For all the focus on making CRISPR more accurate, effective, compact, and versatile, one key feature has remained elusive: the two-for-one special. In a way, it’s ironic that CRISPR multiplexing – i.e., expressing multiple sgRNAs from the same promoter to target multiple DNA sites – is not more straightforward.
After all, natural CRISPR arrays are very compact, with all RNA spacers expressed from the same promoter. Cutting them apart requires dedicated processing enzymes, however, and most synthetic applications have sacrificed this processing ability to reduce the number of necessary genes. That means if you want to target multiple sequences, you must sandwich each sgRNA between its own promoter and terminator. Not only does that make multiplex CRISPR arrays big, their repetition makes them hard to synthesize.
Fortunately, a pair of studies recently brought CRISPR into the retail age, with a space-saving, express-one-get-one (or more!) -free special. The strategy separates sgRNA spacers with tRNA sequences, which the host cell’s tRNA processing machinery naturally cleaves, neatly releasing the sgRNAs to join up with Cas9. Kabin Xie, Bastian Minkenberg, and Yinong Yang of Penn State first demonstrated this strategy in rice plants, and then Fillip Port and Simon Bullock, of the MRC Lab of Molecular Biology in Cambridge, extended it to flies.
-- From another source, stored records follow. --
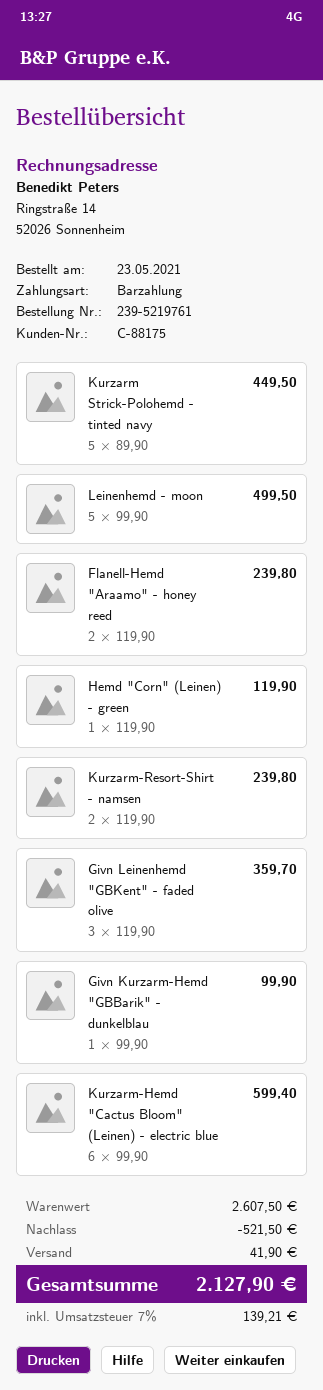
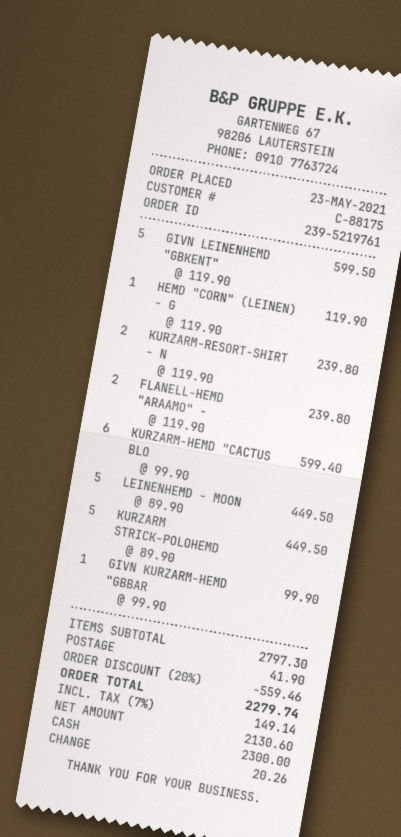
Leinenhemd - moon: 5 x 99.90 = 499.50 -> 5 x 89.90 = 449.50
Givn Leinenhemd "GBKent" - faded olive: 3 x 119.90 = 359.70 -> 5 x 119.90 = 599.50
subtotal: 2607.50 -> 2797.30
discount: 521.50 -> 559.46
tax: 7% = 139.21 -> 7% = 149.14
total: 2127.90 -> 2279.74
In 2015, Xie, Minkenberg, and Yang found that tRNA processing very efficiently released processed, battle-ready gRNAs in both rice protoplasts and intact plants, and the authors developed a handy, Golden Gate-based method to assemble up to 8x multiplex arrays. Not only could their multiplex arrays knock out multiple genes at once, but ganging up on a single gene with multiple gRNAs increased the knock-out efficiency.
Inspired by this rice demonstration, Port and Bullock showed the same gRNA-tRNA array strategy also works in whole flies, with similar improved knock-out efficiency and multiplexing ability. Additionally, the method worked much better for cell type-specific gene disruption, a previously difficult feat. Interestingly, CpfI did not work as well as Cas9 in flies, but CpfI did get a later start in genome editing, so it may well catch up.
For more, hurry over to PNAS 2015 and Nature Methods 2016, and be sure to act now – this two-for-one special is sure not to last long!